Thank you, Mr. Peterson. Thank you for saying, eloquently, what many of us have felt within our own spirit for years now. That this life is not easy. That there are hard things to do, and hard ways of doing them. That we’re not all badasses, that we’re not all going to win. That we must work, because of reasons outside our control, but despite that work and those obstacles we can still create within ourselves a life that is meaningful, that reaches for higher values. A life that represents better, a better Being, and strives agains the Chaos around us.

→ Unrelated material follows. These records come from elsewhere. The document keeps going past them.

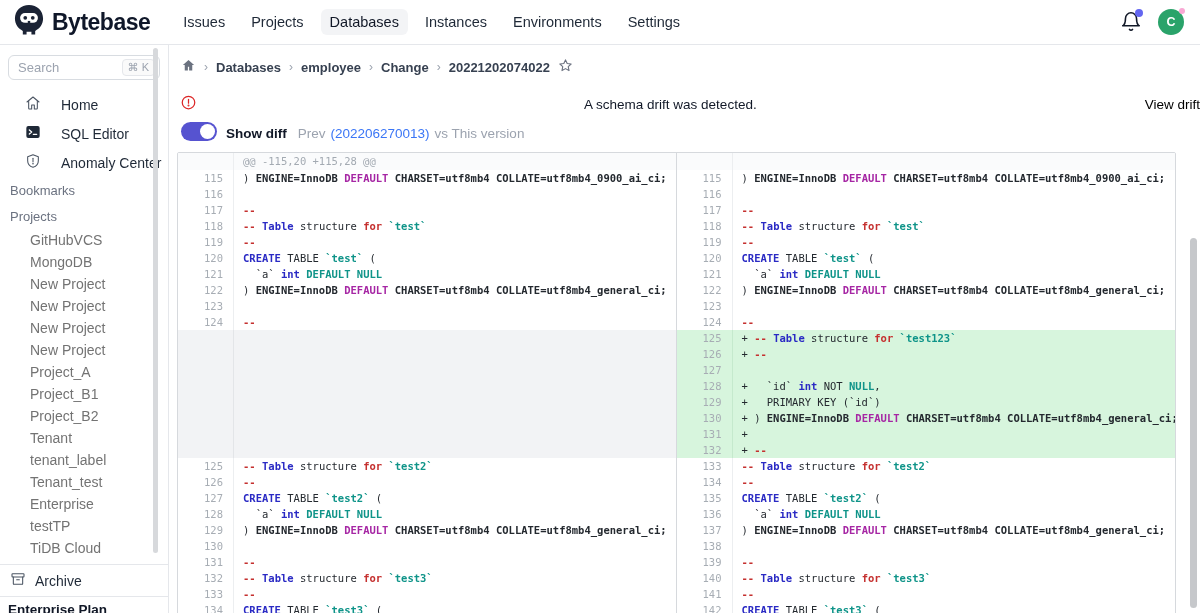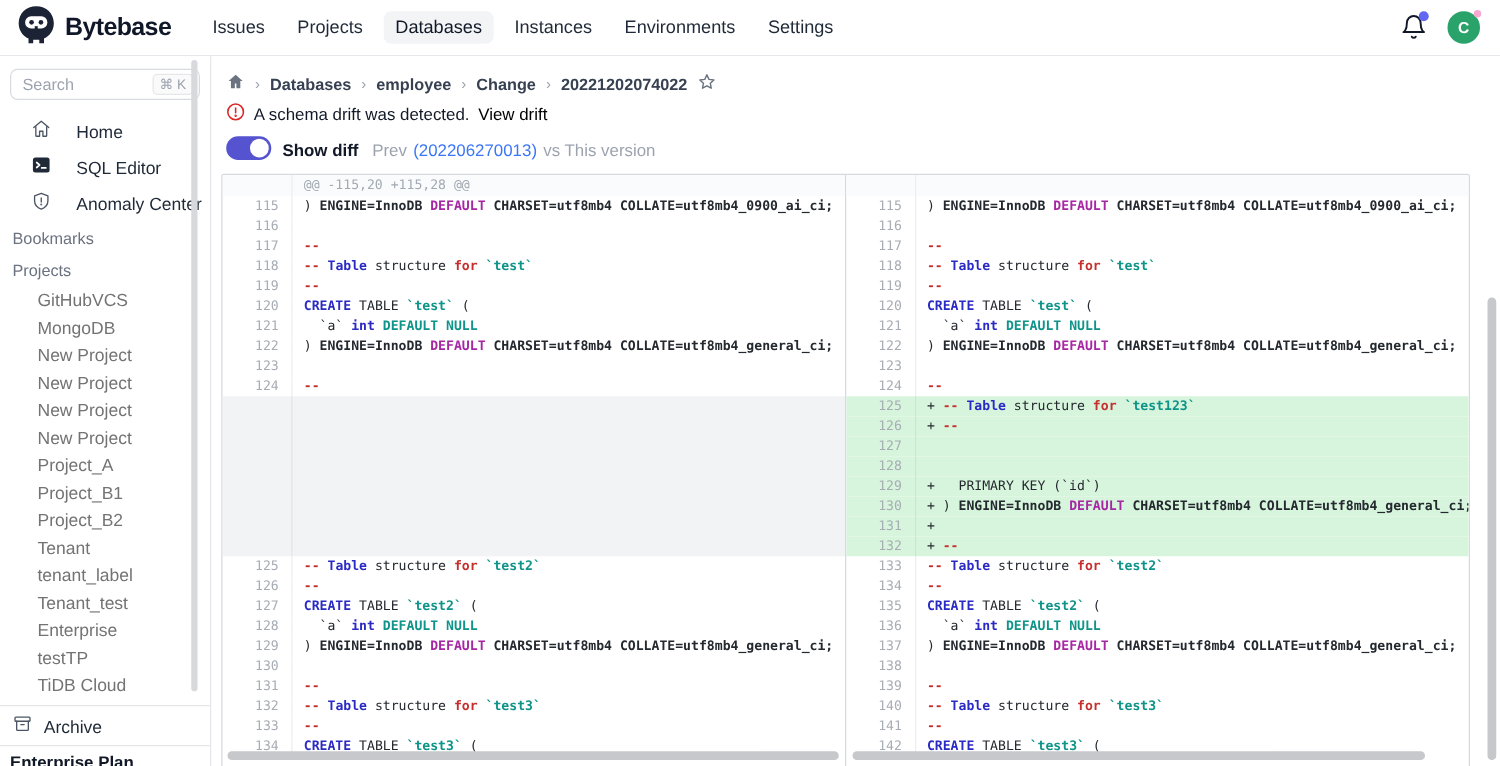"Bytebase" .logo-text { font-size: 20px -> 23px }
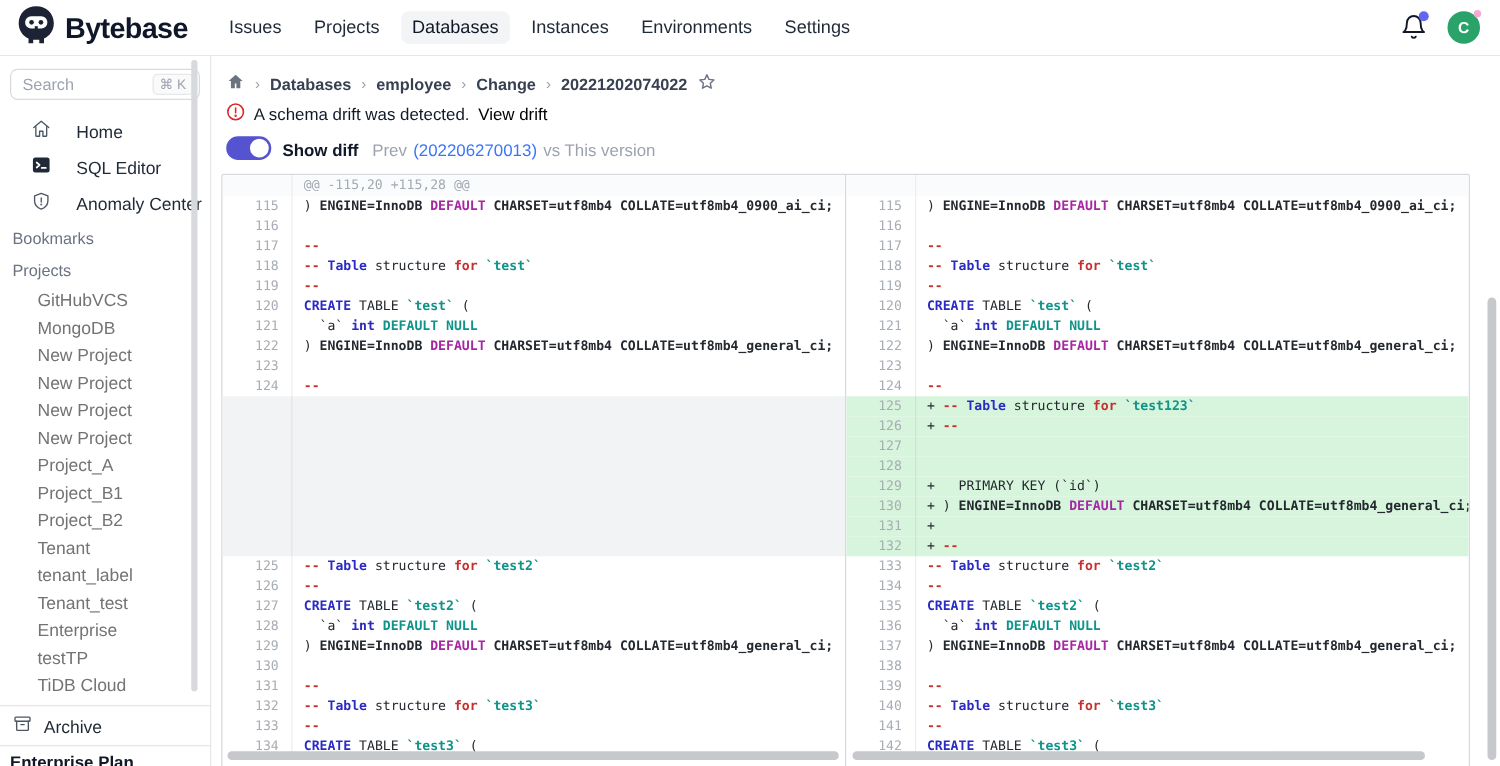"A schema drift was detected." .alert-row { justify-content: none -> space-between; margin: 6px 0 0 12px -> 19px 0 0 12px }
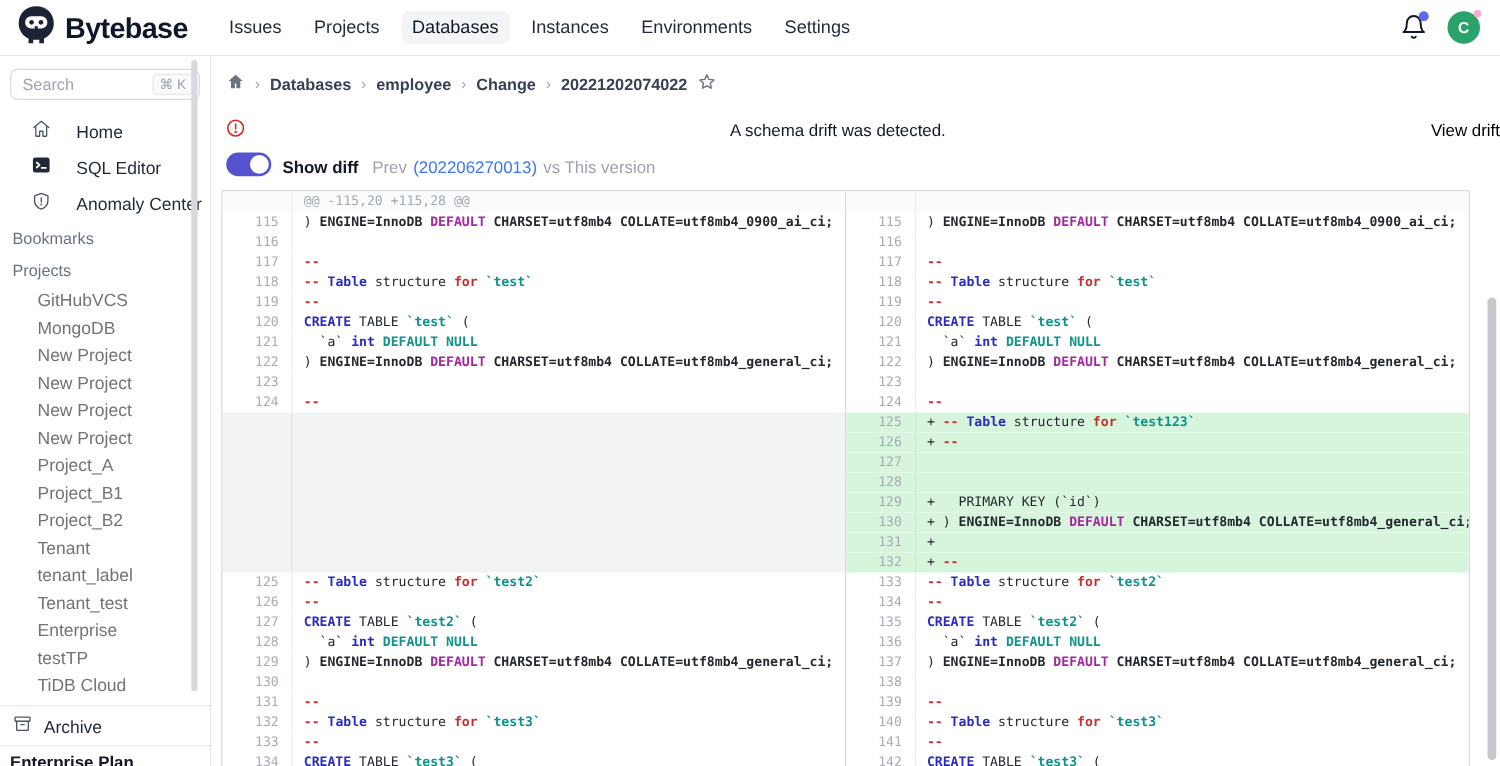"+ `id` int NOT NULL," div.code { html: none -> <div><span>+ `id` </span><span>int</span><span> NOT </span><span>NULL</span><span>,</span></div> }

All should read this book. Not all will. And even of those who do, some shall be put off by the many references to God and Christianity and the Bible as authoritative. That’s a disappointment. For, even if one does not hold that same philosophy (as I do not), one should admit that, in accord with one of the rules, that this other person, this author (who has striven to bring your life additional Order) has something to say. Not just something for the sake of saying something, just to be heard and followed mindlessly in order to inflate an ego out of selfish desires, but something important and, ultimately, valuable as you strive to create a life you can be proud to leave behind.